→ WHAT THIS TASK INVOLVES
Type out each entry exactly as it appears, but keep every image out.
== PROVIDED DATA
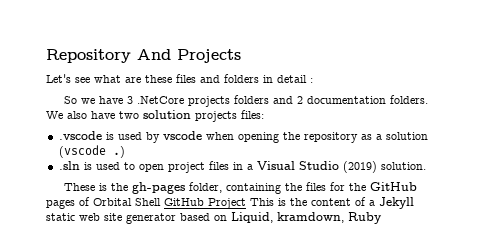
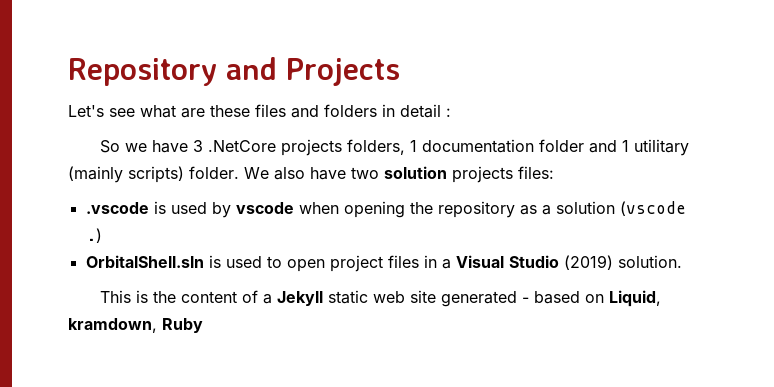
- Repository And Projects
+ Repository and Projects
- So we have 3 .NetCore projects folders and 2 documentation folders.
+ So we have 3 .NetCore projects folders, 1 documentation folder and 1 utilitary (mainly scripts) folder.
- .sln is used to open project files in a Visual Studio (2019) solution.
+ OrbitalShell.sln is used to open project files in a Visual Studio (2019) solution.
- These is the gh-pages folder, containing the files for the GitHub pages of Orbital Shell GitHub Project This is the content of a Jekyll static web site generator based on Liquid, kramdown, Ruby
+ This is the content of a Jekyll static web site generated - based on Liquid, kramdown, Ruby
====
→ SOLUTION FOR THIS TASK
- Repository And Projects
+ Repository and Projects
- So we have 3 .NetCore projects folders and 2 documentation folders.
+ So we have 3 .NetCore projects folders, 1 documentation folder and 1 utilitary (mainly scripts) folder.
- .sln is used to open project files in a Visual Studio (2019) solution.
+ OrbitalShell.sln is used to open project files in a Visual Studio (2019) solution.
- These is the gh-pages folder, containing the files for the GitHub pages of Orbital Shell GitHub Project This is the content of a Jekyll static web site generator based on Liquid, kramdown, Ruby
+ This is the content of a Jekyll static web site generated - based on Liquid, kramdown, Ruby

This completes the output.